What you need to do
Copy every line in the listing that contains "align".

── Material supplied ──

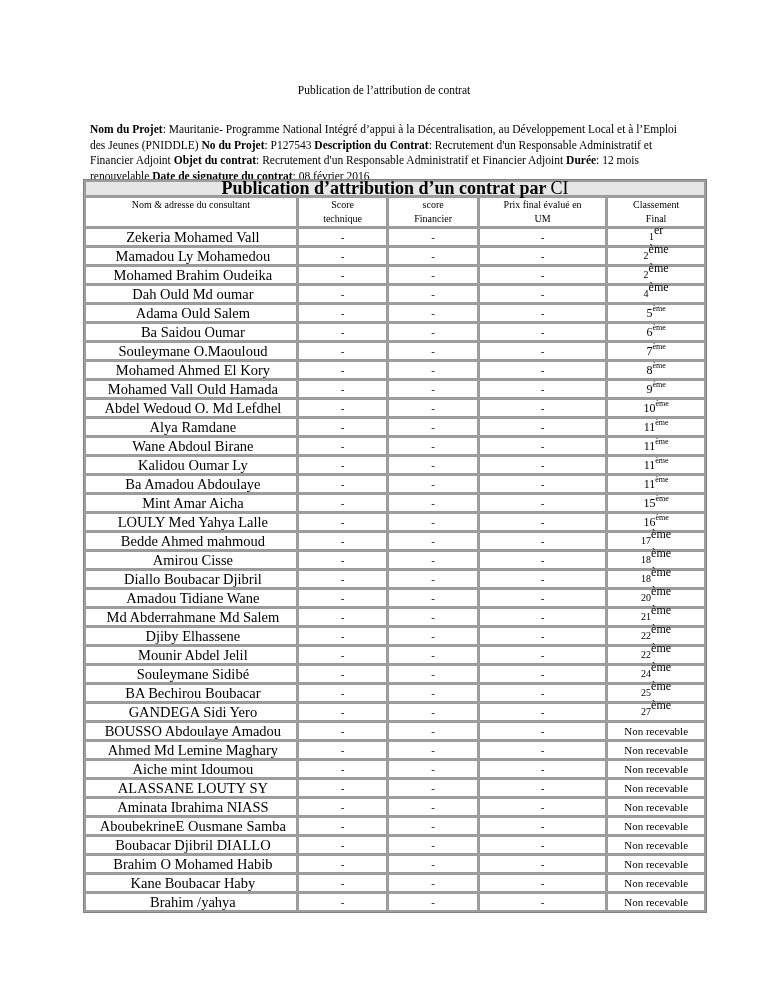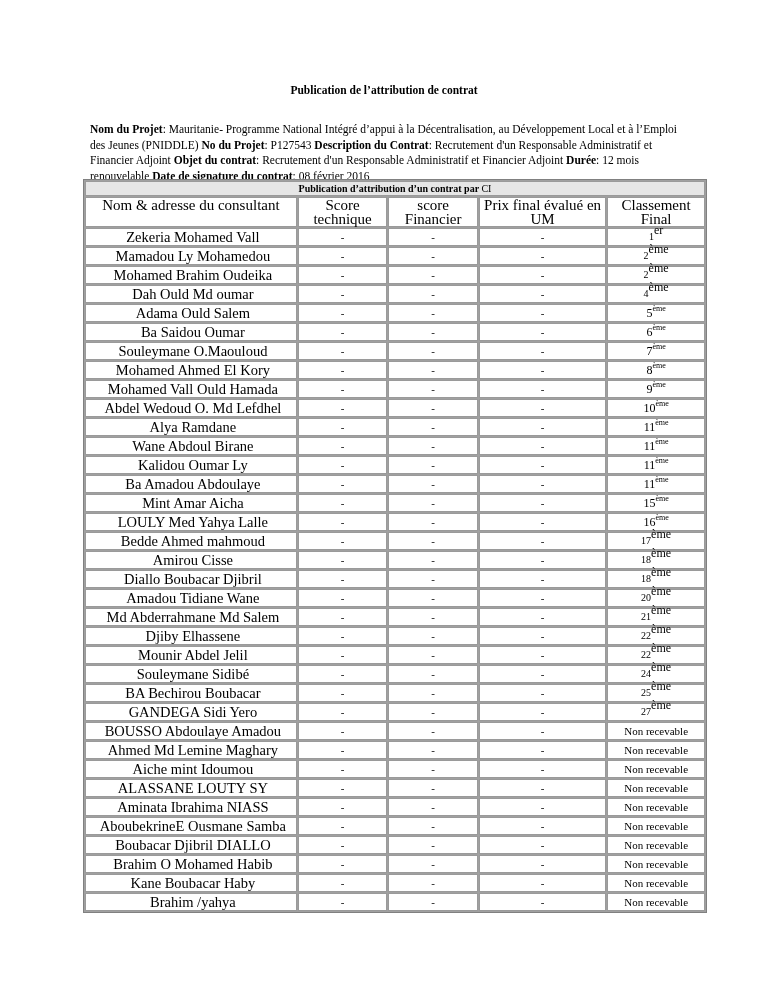--- a/index.html
+++ b/index.html
@@ -1,24 +1,24 @@
 <!DOCTYPE html>
 <html><head>
 <meta charset="utf-8">
 <style>
   html, body { margin: 0; padding: 0; background: #ffffff; }
   body { width: 768px; height: 994px; position: relative; font-family: "Liberation Serif", "DejaVu Serif", serif; color: #000; }
-  .page-title { position: absolute; top: 84px; left: 0; width: 768px; text-align: center; font-weight: bold; font-size: 11.5px; }
+  .page-title { position: absolute; top: 84px; left: 0; width: 768px; text-align: center; font-weight: normal; font-size: 11.5px; }
   .intro { position: absolute; top: 122px; left: 90px; width: 600px; font-size: 11.5px; line-height: 15.5px; }
   .intro b { font-weight: bold; }
   table.award { position: absolute; top: 179px; left: 83px; width: 624px; border-collapse: separate; border-spacing: 1px; border: 1px solid #808080; background: #a0a0a0; }
   table.award td, table.award th { background: #ffffff; padding: 0; text-align: center; font-weight: normal; border: 1px solid #9a9a9a; }
-  .caption-cell { background: #e6e6e6 !important; font-weight: bold !important; font-size: 10px; height: 13px; line-height: 13px; margin-top: 24px; }
+  .caption-cell { background: #e6e6e6 !important; font-weight: bold !important; font-size: 18px; height: 13px; line-height: 13px; margin-top: 24px; }
   .caption-cell .ci { font-weight: normal; }
-  .head-cell { font-size: 15px; line-height: 14px; vertical-align: top; height: 28px; }
+  .head-cell { font-size: 10px; line-height: 14px; vertical-align: top; height: 28px; }
   .name-cell { text-align: left; font-size: 14.5px; padding-left: 4px !important; height: 16px; line-height: 16px; white-space: nowrap; }
   .dash-cell { font-size: 11px; line-height: 16px; }
   .rank-cell { font-size: 12px; line-height: 16px; }
   .rank-cell sup { font-size: 8px; vertical-align: 6px; line-height: 0; }
   .rank-cell.small { font-size: 10px; }
   .rank-cell.small sup { font-size: 12px; }
   .rank-cell.nr { font-size: 11px; }
   col.c1 { width: 208px; } col.c2 { width: 88px; } col.c3 { width: 88px; } col.c4 { width: 125px; } col.c5 { width: 96px; }
 </style>
 </head>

───

Exercise solution
-  .page-title { position: absolute; top: 84px; left: 0; width: 768px; text-align: center; font-weight: bold; font-size: 11.5px; }
+  .page-title { position: absolute; top: 84px; left: 0; width: 768px; text-align: center; font-weight: normal; font-size: 11.5px; }
   table.award td, table.award th { background: #ffffff; padding: 0; text-align: center; font-weight: normal; border: 1px solid #9a9a9a; }
-  .head-cell { font-size: 15px; line-height: 14px; vertical-align: top; height: 28px; }
+  .head-cell { font-size: 10px; line-height: 14px; vertical-align: top; height: 28px; }
   .name-cell { text-align: left; font-size: 14.5px; padding-left: 4px !important; height: 16px; line-height: 16px; white-space: nowrap; }
   .rank-cell sup { font-size: 8px; vertical-align: 6px; line-height: 0; }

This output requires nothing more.